Men Without Women - Haruki Murakami
- Naomi Abel-Hirsch
- Sep 16, 2018
- 2 min read

First published in Japan in 2014, Men Without Women was translated into English in 2017. Haruki Murakami delivers a supremely enjoyable and enriching novel; a philosophical
collection of short-stories. These short stories are filled with curiosity driven by strong narrative, engulfing the reader within the author’s subtle use of text. The collection’s central concern is loneliness, aptly demonstrated by Murakami in one singular line within his final story, Kino, ‘when she died I lost my fourteen-year-old self. Like a baseball player’s number that is permanently retired, the fourteen-year-old inside me up and left for good’.
WARNING: SPOILER ALERT
In the first story, Drive My Car, the narrative follows a veteran actor and widower, Kafuka. After an incident involving alcohol meant Kafuka was banned from driving, his theatre company hires a chauffeur to drive his Saab 900 convertible for him. The driver, Misaki, was ‘five foot and powerfully built’, and ‘no matter how you looked at her, she was hardly a beauty’. Kafuka uses his time spent in the car to run through his lines and catch up on sleep. Initially the driving companions pass their car long journeys with silence, Misaki asking nothing of Kafuka and Kafuka asking nothing in return, “The absence of conversation didn’t bother Kafuka. He wasn’t good at small talk”. Yet, after some time Misaki becomes curious, and wants to know more about her passenger’s life. Kafuka explains that he had manufactured a friendship with one of his late wife’s lovers. Before her premature death, his wife never discussed her infidelities with him. Murakami shows how the widower’s curiosity becomes at once a torment; he brilliantly displays Kafuka’s simultaneous pride, vulnerability and the futility of this attempt to rebalance his life. The story offers a sad and yet amusing tale of loneliness which is both arresting and comforting. Drive My Car is an honest discussion of the complexities of life and relationships in a metropolitan world.
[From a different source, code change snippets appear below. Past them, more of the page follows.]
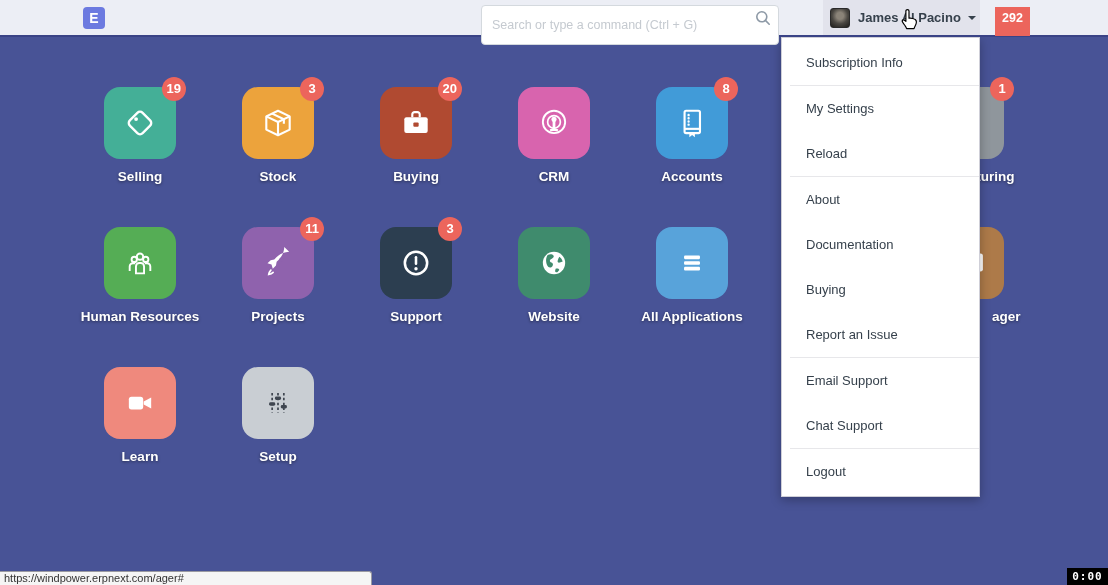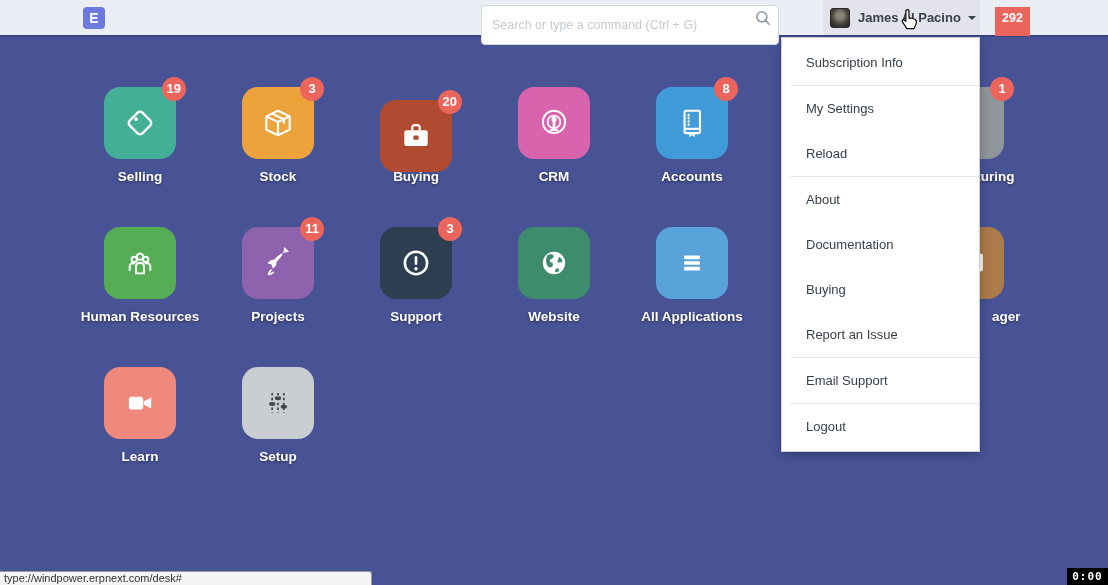--- a/index.html
+++ b/index.html
@@ -115,21 +115,21 @@
         <path d="M5 9.8 16 15 27 9.8"></path>
         <path d="M16 15 V27.5"></path>
         <path d="M10.5 7.2 21.5 12.5 v4.2"></path>
       </svg>
     <span class="badge" style="background: rgb(236, 101, 92);">3</span>
   </div>
   <div class="module-label">Stock</div>
 </div>
 
 <div class="module" style="left:380px;top:87px">
-  <div class="tile" style="background: rgb(176, 74, 49); margin-top: 13px;">
+  <div class="tile" style="background: rgb(176, 74, 49);">
     <svg width="34" height="34" viewBox="0 0 32 32">
         <path d="M12.5 10.5 v-2.5 a2.2 2.2 0 0 1 2.2-2.2 h2.6 a2.2 2.2 0 0 1 2.2 2.2 v2.5" fill="none" stroke="#fff" stroke-width="2"></path>
         <rect x="5" y="10.5" width="22" height="15" rx="2" fill="#fff"></rect>
         <rect x="13.5" y="15.5" width="5" height="4" rx="1" fill="#b04a31"></rect>
       </svg>
     <span class="badge" style="background: rgb(236, 101, 92);">20</span>
   </div>
   <div class="module-label">Buying</div>
 </div>
 
@@ -274,20 +274,21 @@
   <div class="menu-divider"></div>
   <div class="menu-item">My Settings</div>
   <div class="menu-item">Reload</div>
   <div class="menu-divider"></div>
   <div class="menu-item">About</div>
   <div class="menu-item">Documentation</div>
   <div class="menu-item">Buying</div>
   <div class="menu-item">Report an Issue</div>
   <div class="menu-divider"></div>
   <div class="menu-item">Email Support</div>
+  <div class="menu-item">Chat Support</div>
   <div class="menu-divider"></div>
   <div class="menu-item">Logout</div>
 </div>
 
 <div class="navbar">
   <div class="logo" style="background: rgb(108, 122, 224);">E</div>
   <div class="search-wrap">
     <input class="search-input" type="text" placeholder="Search or type a command (Ctrl + G)" style="">
     <svg class="search-icon" width="16" height="16" viewBox="0 0 16 16">
         <circle cx="6.8" cy="6.8" r="5" fill="none" stroke="#8d99a6" stroke-width="1.6"></circle>
@@ -299,14 +300,14 @@
     <span class="user-name">James Al Pacino</span>
     <span class="caret"></span>
   </div>
   <div class="notif-badge badge-colored" style="background: rgb(236, 101, 92);">292</div>
 </div>
 
 <svg class="cursor-overlay" width="22" height="26" viewBox="0 0 24 28">
   <path d="M9.2 2.6 c1 0 1.7.8 1.7 1.7 v7.8 l1.2-.2 c.6-.1 4.8.7 5.9 1.8 1.4 1.4.9 4.4-.4 6.8 -.8 1.5-1.2 2.9-1.2 2.9 H8.3 s-.5-1.6-1.6-3.1 c-1.4-1.9-3.2-4.2-3.2-5.3 0-1.1 1.5-1.5 2.4-.8 l1.6 1.2 V4.3 c0-.9.8-1.7 1.7-1.7Z" fill="#fff" stroke="#000" stroke-width="1.3" stroke-linejoin="round"></path>
 </svg>
 
-<div class="status-bar">type://windpower.erpnext.com/desk#</div>
+<div class="status-bar">https://windpower.erpnext.com/ager#</div>
 <div class="rec-timer">0:00</div>
 
 </body></html>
Yesterday, titled after the song by The Beatles, is told by a 20-year old man about his best friend, Kitaru. Kitaru and his girlfriend had been together since infancy, and yet had never had sex or barely shared a kissed. The girlfriend, Erika, has the same evocative dream over again, about a full moon that she views through the porthole of a ship, a moon made of pure transparent ice. Erika is a pretty college student, and her aching loneliness comes as a shock to the reader. Shortly after her dream, Kitaru disappears. The narrator falls in love with Erika, but he does not date her, and time passes. Sixteen years later, they run into each other at an expensive black-tie event in a hotel. On his drive home, the narrator listens to “Yesterday” and reminisces; ‘no one besides me. I watched that moon alone, unable to share its cold beauty with anyone’. Again, Murakami plays on the theme of loneliness; demonstrating its significance throughout his narrative.
All the stories in Men Without Women are unremittingly sad, permeating with a sense of loss and missed opportunity. The title that echoes Ernest Hemingway’s 1927 collection combines surrealism with loneliness with the aim to unsettle; an aim that is achieved through the text’s disconcerting and provocative narrative.
Murakami's latest book, Killing Commendatore, will be published on the 9th October (Harvill Secker).